MATERIAL TO PROCESS: Begin
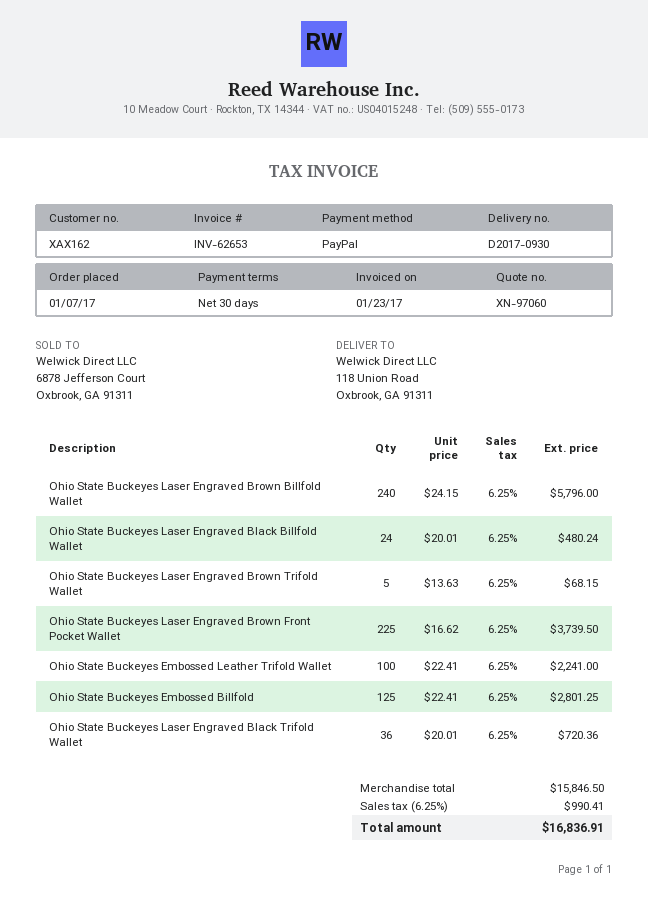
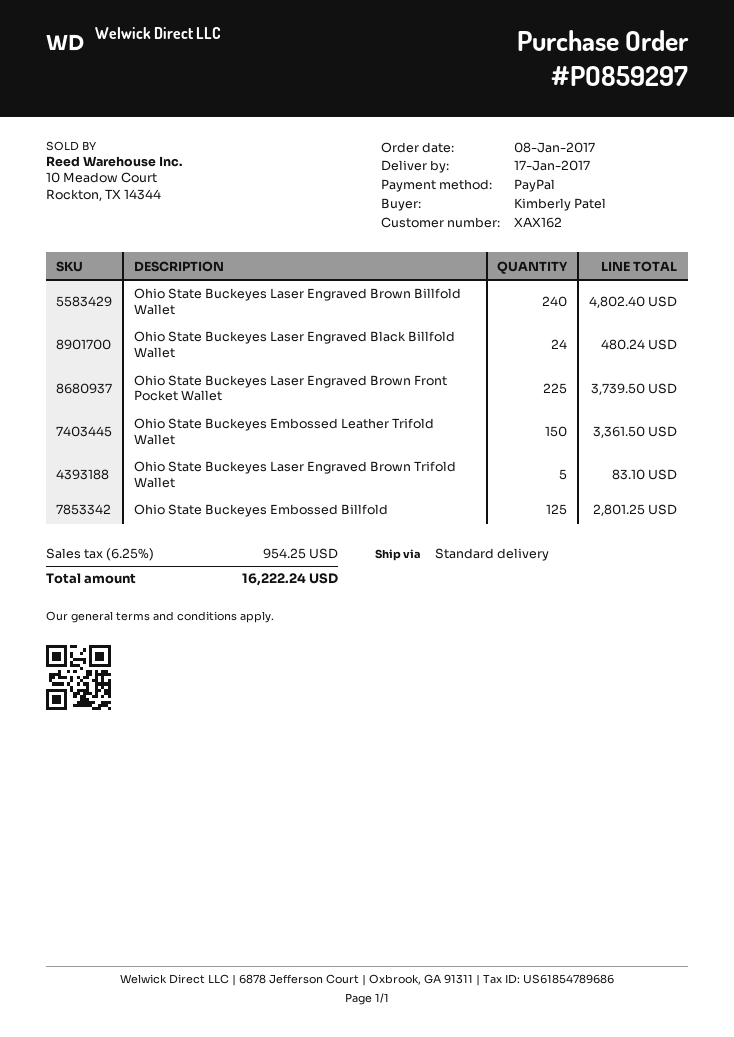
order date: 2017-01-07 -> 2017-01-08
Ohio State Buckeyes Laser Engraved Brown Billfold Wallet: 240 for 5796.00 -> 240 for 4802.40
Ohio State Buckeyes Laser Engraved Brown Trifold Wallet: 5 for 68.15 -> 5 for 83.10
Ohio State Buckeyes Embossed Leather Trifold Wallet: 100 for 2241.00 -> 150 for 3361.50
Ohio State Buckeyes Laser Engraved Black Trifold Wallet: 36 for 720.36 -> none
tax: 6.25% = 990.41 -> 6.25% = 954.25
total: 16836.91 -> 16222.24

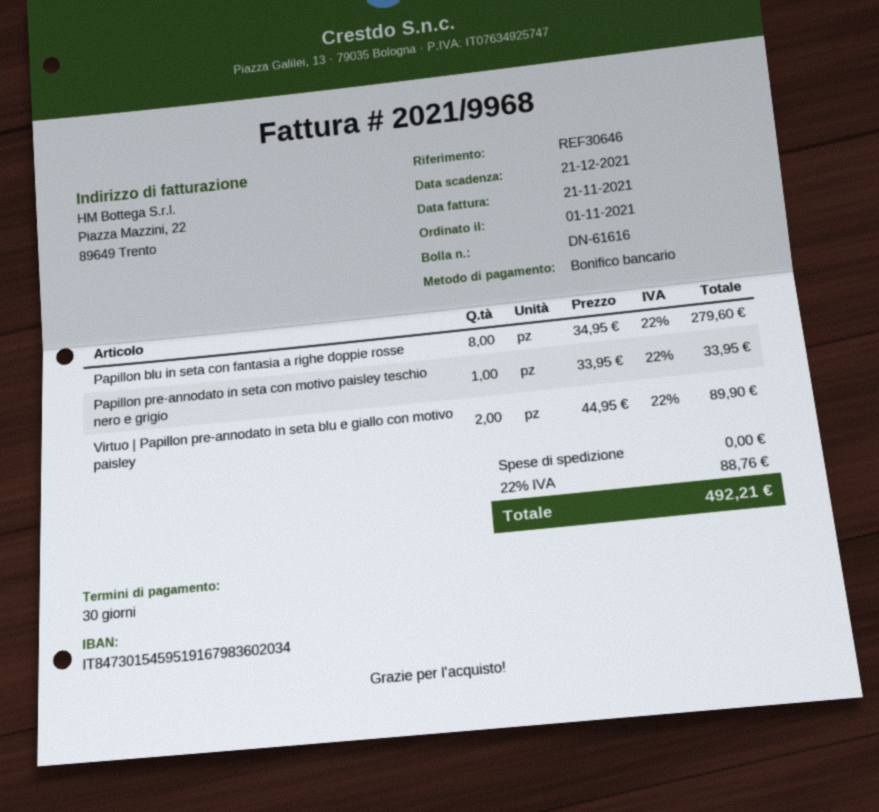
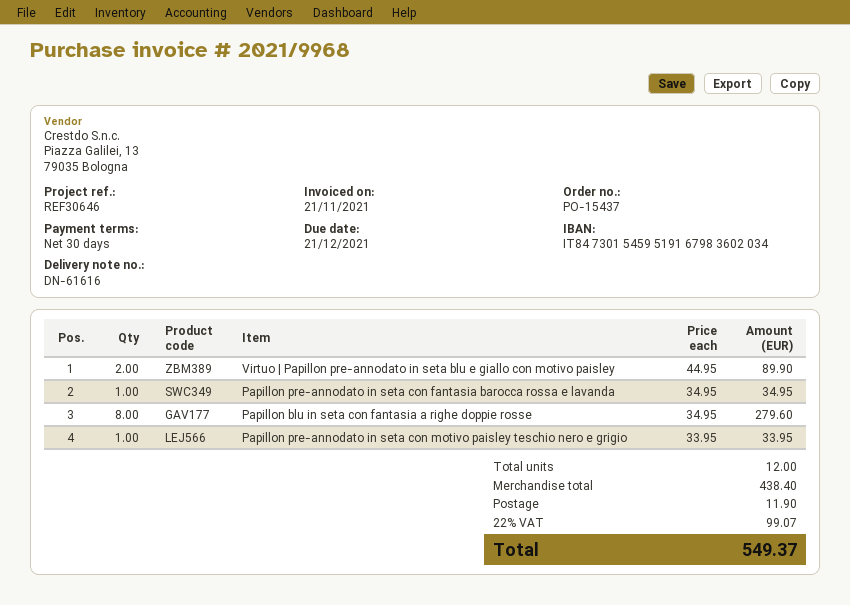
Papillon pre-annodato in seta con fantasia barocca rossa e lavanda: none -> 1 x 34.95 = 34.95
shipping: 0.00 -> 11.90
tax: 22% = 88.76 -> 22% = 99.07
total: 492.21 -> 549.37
MATERIAL TO PROCESS: End
▶ **WHAT TO DO**
In how many lines of the entries does "Brown" appear? Reply with only the number.

▶ **RESULT FOR THIS EXERCISE**
2